Acumen Fund Co-Invests $2.2 Million in Ugandan Cotton Ginnery
Friday, January 14, 2011
The New York-based Acumen Fund–a non-profit investment firm that seeks social and financial returns while helping reduce global poverty–is now in the East African country of Uganda. The Gulu Agricultural Development Company (GADC) will receive $2.2 million from a co-investment between Acumen Fund and Root Capital, with the goal of improving the company’s organic cotton output and helping civil war refugees in the region maintain smallholder farming livelihoods.
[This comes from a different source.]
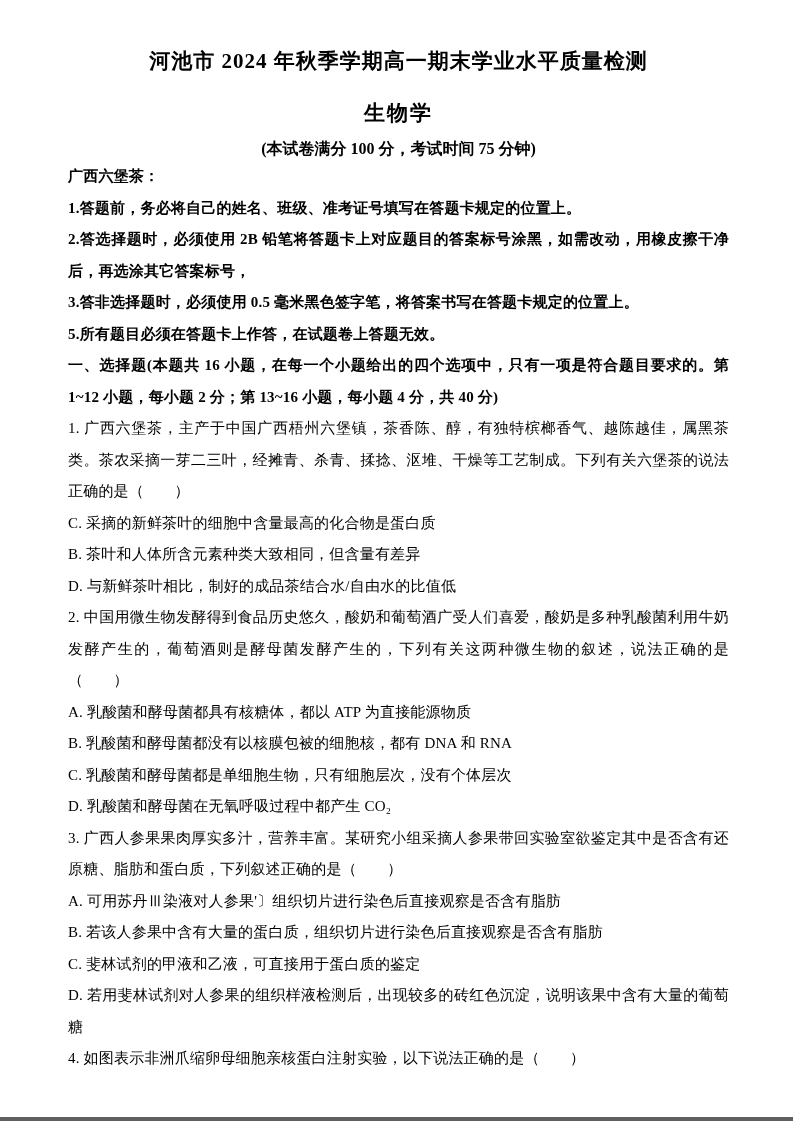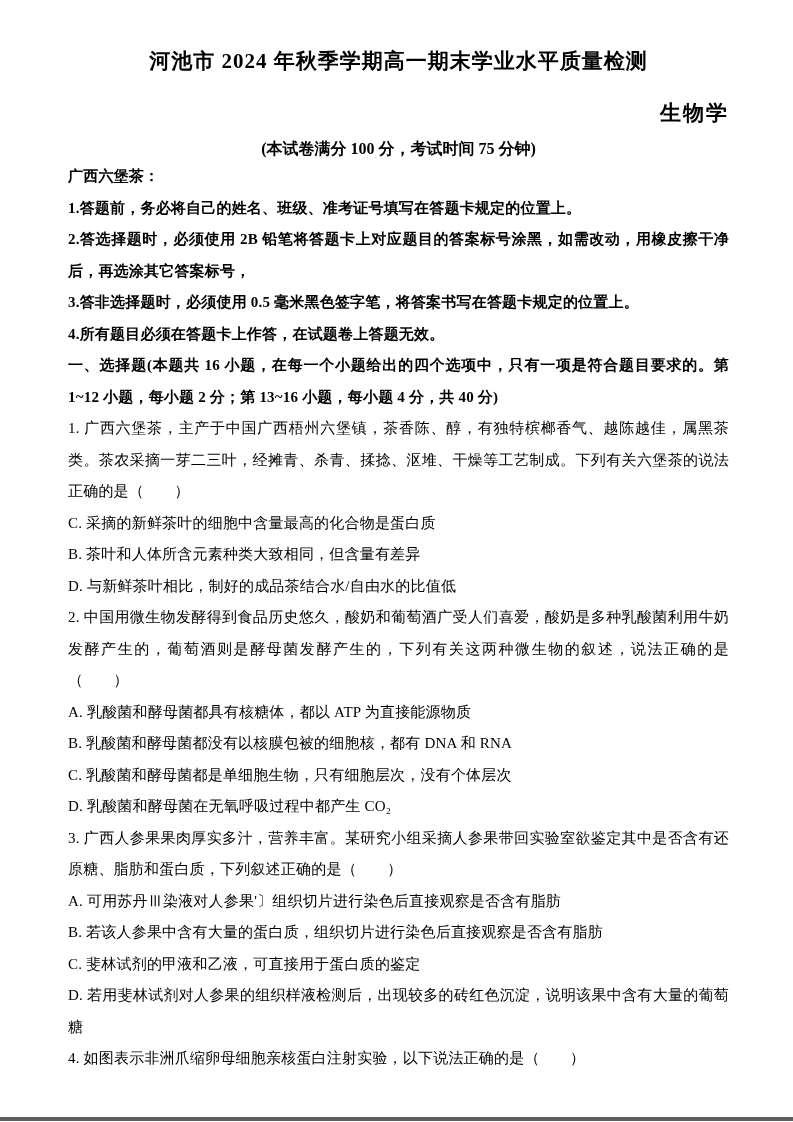"生物学" .subject-title { text-align: right -> center }
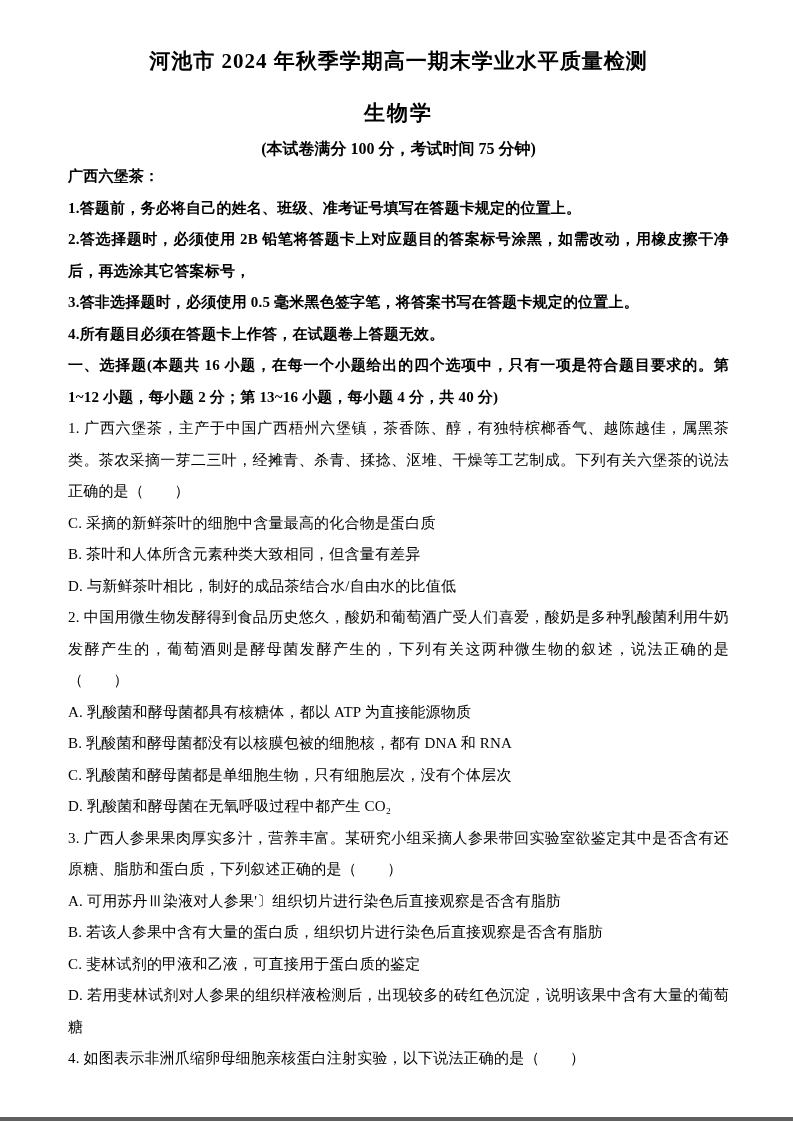"4.所有题目必须在答题卡上作答，在试题卷上答题无效。" p.bold { text: 4 -> 5 }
“We’re looking to help them go beyond just selling cotton to providing them with a means of livelihood when it is not crop season, such as sesame production,” Acumen Fund’s East Africa Manager, Biju Mohandas, tells Fast Company. “And we provide more than just capital–we provide management support.”
GADC was started by South Africa entrepreneur Bruce Robertson, who two years ago was requested by the Ugandan government to take over a cotton ginnery in order to kick-start a cotton-producing ecosystem. Northern Uganda had a long-standing civil war and the land was virtually untouched, says Mohandas. “This is a geography which has been growing cotton for several centuries. The soil is in good condition for cotton.”
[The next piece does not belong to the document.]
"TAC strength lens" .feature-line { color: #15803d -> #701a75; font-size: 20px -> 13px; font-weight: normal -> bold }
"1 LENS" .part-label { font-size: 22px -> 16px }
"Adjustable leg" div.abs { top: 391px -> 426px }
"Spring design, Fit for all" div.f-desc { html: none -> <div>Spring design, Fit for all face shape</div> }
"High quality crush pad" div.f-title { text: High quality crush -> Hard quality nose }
At that point Robertson started giving farmers in the area increased access to markets and he introduced organic growing. And as with any venture capitalist, an investment is just as much about the entrepreneur behind the idea as the idea itself and Acumen Fund, too, sees this as an investment in both Robertson and GADC.
“Acumen Fund and Root Capital’s investments will help GADC buy cotton from local farmers, sell the lint to international buyers and provide access to larger markets,” says Robertson, GADC’s CEO. “All of these components are key to achieving a seamless value chain, maximizing return to the farmers and leading Northern Uganda on its road to recovery.”